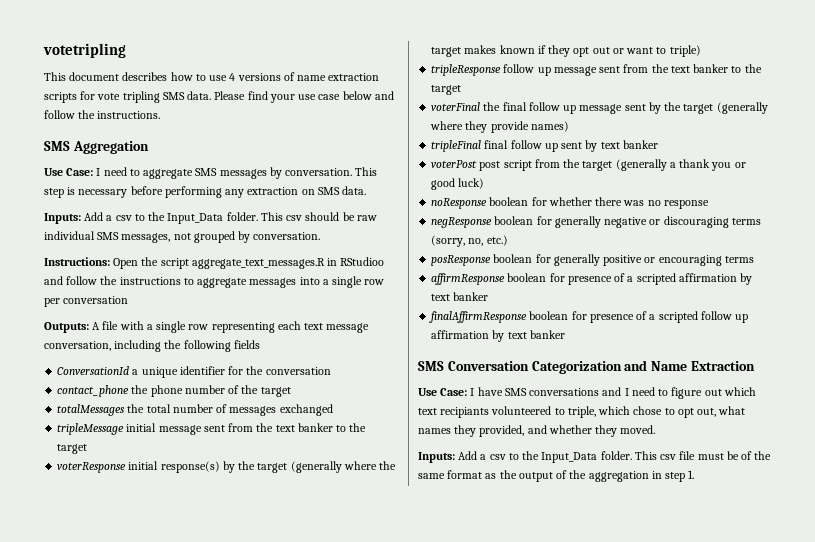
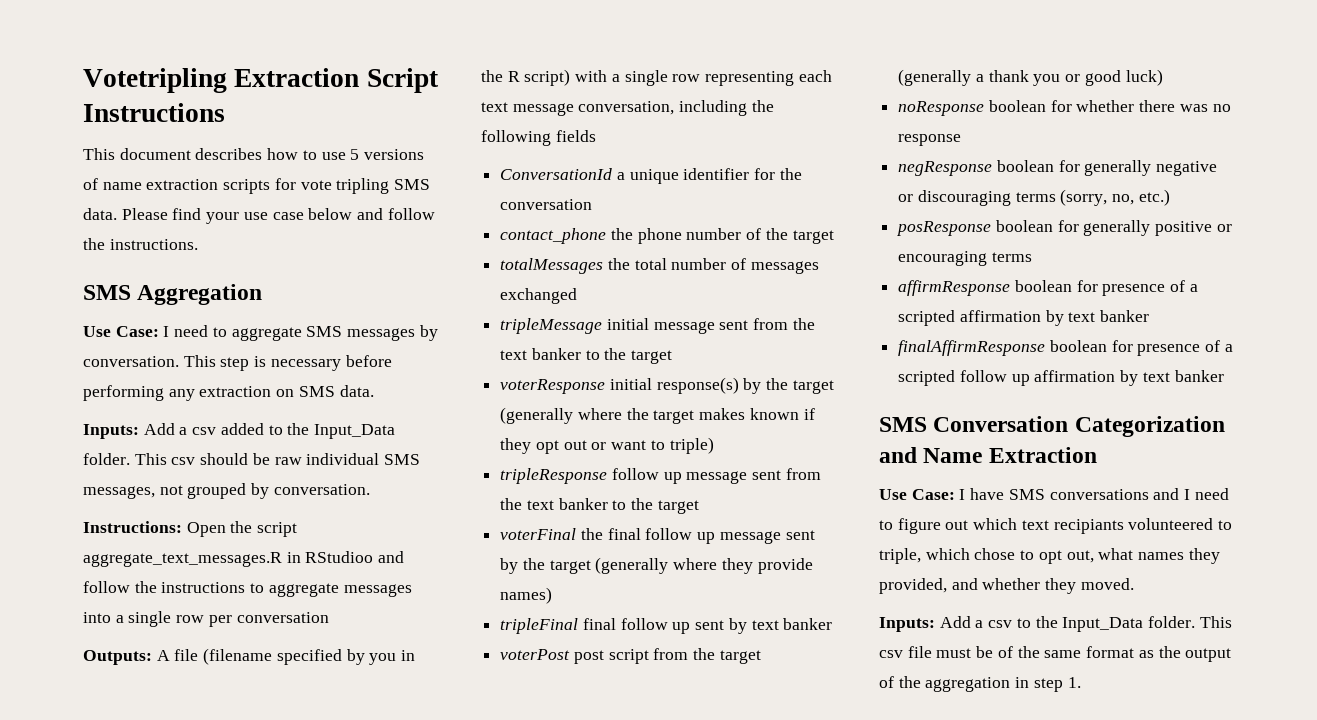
- votetripling
+ Votetripling Extraction Script Instructions
- This document describes how to use 4 versions of name extraction scripts for vote tripling SMS data.
+ This document describes how to use 5 versions of name extraction scripts for vote tripling SMS data.
  This step is necessary before performing any extraction on SMS data.
- Inputs: Add a csv to the Input_Data folder.
+ Inputs: Add a csv added to the Input_Data folder.
- Outputs: A file with a single row representing each text message conversation, including the following fields
+ Outputs: A file (filename specified by you in the R script) with a single row representing each text message conversation, including the following fields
##########
■ TASK GOAL ■
Retype every record above exactly as written, but leave out the pictures.

■ TASK RESULT ■
- votetripling
+ Votetripling Extraction Script Instructions
- This document describes how to use 4 versions of name extraction scripts for vote tripling SMS data.
+ This document describes how to use 5 versions of name extraction scripts for vote tripling SMS data.
  This step is necessary before performing any extraction on SMS data.
- Inputs: Add a csv to the Input_Data folder.
+ Inputs: Add a csv added to the Input_Data folder.
- Outputs: A file with a single row representing each text message conversation, including the following fields
+ Outputs: A file (filename specified by you in the R script) with a single row representing each text message conversation, including the following fields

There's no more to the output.